» Work to complete: Without including any picture, copy the entries that follow word for word.

[Provided data]

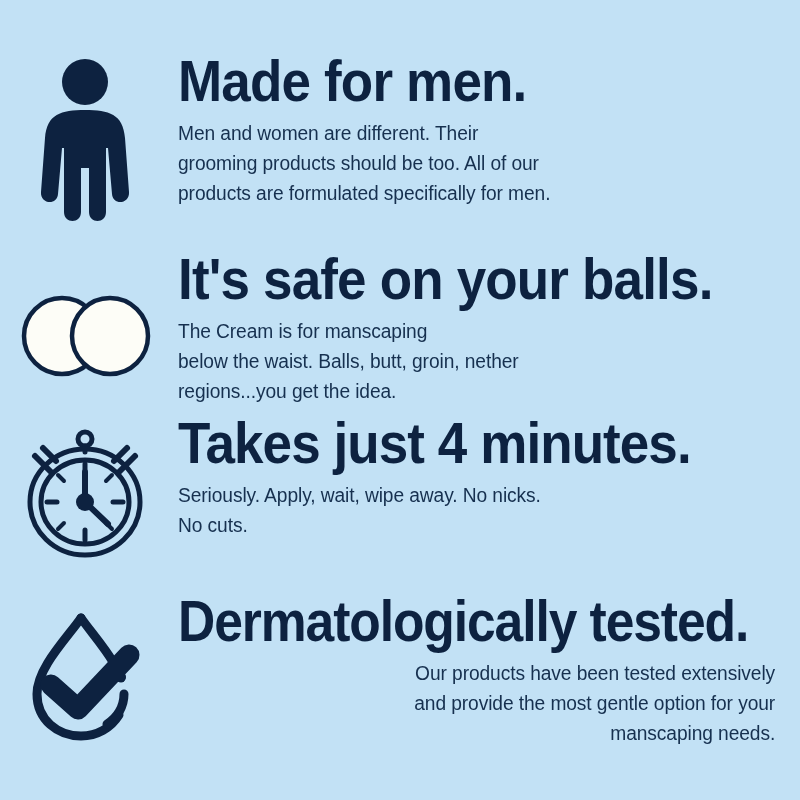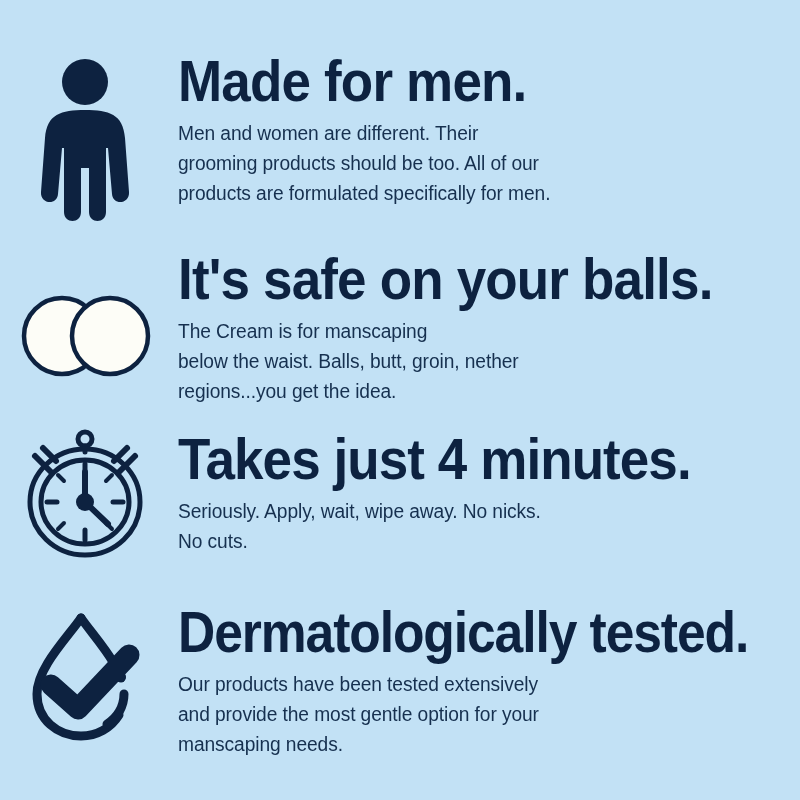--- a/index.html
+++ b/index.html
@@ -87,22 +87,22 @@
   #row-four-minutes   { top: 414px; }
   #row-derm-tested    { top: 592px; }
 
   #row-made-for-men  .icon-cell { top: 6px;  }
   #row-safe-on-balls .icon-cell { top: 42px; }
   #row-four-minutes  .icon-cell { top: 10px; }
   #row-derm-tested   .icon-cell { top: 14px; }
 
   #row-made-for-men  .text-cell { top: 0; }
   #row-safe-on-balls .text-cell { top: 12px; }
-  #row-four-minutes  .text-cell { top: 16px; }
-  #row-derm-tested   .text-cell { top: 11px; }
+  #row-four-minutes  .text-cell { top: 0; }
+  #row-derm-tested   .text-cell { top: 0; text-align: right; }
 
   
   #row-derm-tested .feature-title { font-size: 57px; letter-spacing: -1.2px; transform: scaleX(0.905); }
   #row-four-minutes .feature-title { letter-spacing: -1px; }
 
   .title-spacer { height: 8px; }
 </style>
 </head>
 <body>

[/Provided data]

» Output for this exercise:
--- a/index.html
+++ b/index.html
@@ -87,22 +87,22 @@
   #row-four-minutes   { top: 414px; }
   #row-derm-tested    { top: 592px; }
 
   #row-made-for-men  .icon-cell { top: 6px;  }
   #row-safe-on-balls .icon-cell { top: 42px; }
   #row-four-minutes  .icon-cell { top: 10px; }
   #row-derm-tested   .icon-cell { top: 14px; }
 
   #row-made-for-men  .text-cell { top: 0; }
   #row-safe-on-balls .text-cell { top: 12px; }
-  #row-four-minutes  .text-cell { top: 16px; }
-  #row-derm-tested   .text-cell { top: 11px; }
+  #row-four-minutes  .text-cell { top: 0; }
+  #row-derm-tested   .text-cell { top: 0; text-align: right; }
 
   
   #row-derm-tested .feature-title { font-size: 57px; letter-spacing: -1.2px; transform: scaleX(0.905); }
   #row-four-minutes .feature-title { letter-spacing: -1px; }
 
   .title-spacer { height: 8px; }
 </style>
 </head>
 <body>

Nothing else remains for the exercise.